For the implementation of the list you can use AutoPopulatingList. It is an implementation of a lazy List which will create an object if it doesn't exist. For example if you invoke books[0].id and you haven't added a book in the position 0 of the list it will throw a NullPointerException, but if you use AutoPopulatingList it will create a new Book and addd it in that position if that position is empty.
public List<Book> books = new AutoPopulatingList<Book>(new ElementFactory<Book>() {
#Override
public Book createElement(final int index) throws ElementInstantiationException {
//call the constructor as you need
return new Book();
}
});
if you you are going to instanciate it with the default constructor of Book (that is Book()), you can use a syntax like this one:
public List<Book> books = new AutoPopulatingList<Book>(Book.class);
When I have such complicated form i honestly prefer to use JSON and submit it using AJAX.
{"person":{"id":1,"books":[{"person_id":2,"book_id":3},{"person_id":2,"book_id":6},{"person_id":3,"book_id":4}]}
#RequestMapping(value = "/persons/add", method = RequestMethod.POST)
#ResponseBody
public String add(#RequestBody Person person){
//ad your business logic
}
Your code will be validate by de-serializer and you will be able to save it.
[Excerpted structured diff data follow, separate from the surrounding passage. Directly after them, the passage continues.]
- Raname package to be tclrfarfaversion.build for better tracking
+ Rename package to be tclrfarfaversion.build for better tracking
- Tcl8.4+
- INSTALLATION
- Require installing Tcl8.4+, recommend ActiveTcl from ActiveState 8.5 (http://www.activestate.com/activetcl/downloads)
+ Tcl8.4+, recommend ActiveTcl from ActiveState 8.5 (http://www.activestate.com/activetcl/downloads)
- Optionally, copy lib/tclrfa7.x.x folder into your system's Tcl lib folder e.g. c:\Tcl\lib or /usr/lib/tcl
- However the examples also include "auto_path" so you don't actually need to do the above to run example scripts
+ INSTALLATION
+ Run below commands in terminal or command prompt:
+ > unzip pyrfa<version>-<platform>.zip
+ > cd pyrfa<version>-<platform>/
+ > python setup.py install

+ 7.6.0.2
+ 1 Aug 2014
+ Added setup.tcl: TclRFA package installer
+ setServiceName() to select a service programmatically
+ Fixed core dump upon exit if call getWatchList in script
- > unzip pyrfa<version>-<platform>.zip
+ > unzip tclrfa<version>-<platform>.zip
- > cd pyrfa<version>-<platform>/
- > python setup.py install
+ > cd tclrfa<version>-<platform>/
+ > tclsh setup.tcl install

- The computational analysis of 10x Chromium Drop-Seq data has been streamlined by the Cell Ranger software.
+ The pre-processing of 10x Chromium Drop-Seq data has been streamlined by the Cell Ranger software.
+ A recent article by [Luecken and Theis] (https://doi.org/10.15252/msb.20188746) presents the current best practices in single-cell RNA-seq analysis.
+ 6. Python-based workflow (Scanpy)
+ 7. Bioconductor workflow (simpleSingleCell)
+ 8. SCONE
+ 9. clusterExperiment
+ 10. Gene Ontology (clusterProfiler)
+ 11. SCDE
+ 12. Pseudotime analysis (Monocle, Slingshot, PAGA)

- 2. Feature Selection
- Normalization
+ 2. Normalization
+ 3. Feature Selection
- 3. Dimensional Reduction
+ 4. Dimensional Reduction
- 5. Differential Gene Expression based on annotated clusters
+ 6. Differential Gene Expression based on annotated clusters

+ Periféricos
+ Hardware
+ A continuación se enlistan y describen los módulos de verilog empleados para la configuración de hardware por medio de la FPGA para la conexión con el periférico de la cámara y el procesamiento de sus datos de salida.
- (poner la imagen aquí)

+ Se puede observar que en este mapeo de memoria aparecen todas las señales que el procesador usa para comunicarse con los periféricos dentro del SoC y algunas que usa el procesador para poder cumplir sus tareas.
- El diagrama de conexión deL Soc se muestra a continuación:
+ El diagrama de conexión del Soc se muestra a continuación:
You can reed more about that in this post:
http://blog.springsource.com/2010/01/25/ajax-simplifications-in-spring-3-0/
Binding of Set isn't possible with Spring MVC as Sets do not have indexes to work with. Although you can iterate through sets in JSP and show the results.
The solutions might be -
Use another type of collection like List.
Wrap your Set in a POJO, use your Set for showing its containing values in JSP. Once you want to post the form containing your selection, add new property in your POJO which is String(or similar) and provide this property as your PATH in JSP tag, which will get the selection data from JSP. Then in backend code, fill your set with this value.
In case, your POJO is the also an Entity for your database creation using Hibernate, simply put #Transient on top of it. Hibernate will ignore this property while creating table.